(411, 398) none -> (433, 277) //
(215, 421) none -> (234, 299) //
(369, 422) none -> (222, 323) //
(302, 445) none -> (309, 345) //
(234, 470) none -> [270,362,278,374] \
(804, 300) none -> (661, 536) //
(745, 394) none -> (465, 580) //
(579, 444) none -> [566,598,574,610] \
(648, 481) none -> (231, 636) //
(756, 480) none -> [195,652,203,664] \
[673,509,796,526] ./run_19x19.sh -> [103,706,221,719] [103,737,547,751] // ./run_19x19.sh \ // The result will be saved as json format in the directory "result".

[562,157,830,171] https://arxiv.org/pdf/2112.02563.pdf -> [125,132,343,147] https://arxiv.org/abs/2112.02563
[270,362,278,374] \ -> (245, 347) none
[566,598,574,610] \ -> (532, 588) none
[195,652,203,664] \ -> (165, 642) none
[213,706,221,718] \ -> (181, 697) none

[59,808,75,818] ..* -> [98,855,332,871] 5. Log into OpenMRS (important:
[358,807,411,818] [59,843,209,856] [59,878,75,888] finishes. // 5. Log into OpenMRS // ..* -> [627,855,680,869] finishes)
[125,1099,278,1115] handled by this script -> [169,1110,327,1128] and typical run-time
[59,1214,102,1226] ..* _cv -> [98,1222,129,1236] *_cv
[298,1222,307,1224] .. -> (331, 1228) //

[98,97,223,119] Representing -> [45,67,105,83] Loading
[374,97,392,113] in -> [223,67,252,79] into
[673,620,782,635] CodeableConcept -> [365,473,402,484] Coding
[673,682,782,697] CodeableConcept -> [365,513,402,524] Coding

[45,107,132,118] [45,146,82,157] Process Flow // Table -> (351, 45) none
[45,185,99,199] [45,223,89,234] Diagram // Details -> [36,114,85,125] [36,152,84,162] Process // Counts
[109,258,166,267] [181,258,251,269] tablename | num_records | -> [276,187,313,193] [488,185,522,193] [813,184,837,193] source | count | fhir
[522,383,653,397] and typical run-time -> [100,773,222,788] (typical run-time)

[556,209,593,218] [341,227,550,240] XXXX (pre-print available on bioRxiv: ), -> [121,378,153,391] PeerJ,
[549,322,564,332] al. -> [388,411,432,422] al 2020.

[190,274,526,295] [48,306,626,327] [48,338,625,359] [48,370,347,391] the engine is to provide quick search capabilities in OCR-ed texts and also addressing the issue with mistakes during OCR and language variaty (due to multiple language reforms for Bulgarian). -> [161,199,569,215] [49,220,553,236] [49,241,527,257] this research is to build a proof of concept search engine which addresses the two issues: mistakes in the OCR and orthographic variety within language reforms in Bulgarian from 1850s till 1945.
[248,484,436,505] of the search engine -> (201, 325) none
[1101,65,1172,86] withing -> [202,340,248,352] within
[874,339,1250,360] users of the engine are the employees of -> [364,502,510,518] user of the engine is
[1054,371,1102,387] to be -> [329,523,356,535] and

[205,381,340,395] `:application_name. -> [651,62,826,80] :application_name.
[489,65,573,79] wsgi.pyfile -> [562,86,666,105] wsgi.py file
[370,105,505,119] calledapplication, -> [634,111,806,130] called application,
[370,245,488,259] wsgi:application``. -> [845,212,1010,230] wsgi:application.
------------------------
▸ What is being asked
Stopping at the line containing "(756, 480) none -> [195,652,203,664] \", please repeat exactly every line from the very start of the entries, that line included, and nothing more.

▸ Answer to this exercise
(411, 398) none -> (433, 277) //
(215, 421) none -> (234, 299) //
(369, 422) none -> (222, 323) //
(302, 445) none -> (309, 345) //
(234, 470) none -> [270,362,278,374] \
(804, 300) none -> (661, 536) //
(745, 394) none -> (465, 580) //
(579, 444) none -> [566,598,574,610] \
(648, 481) none -> (231, 636) //
(756, 480) none -> [195,652,203,664] \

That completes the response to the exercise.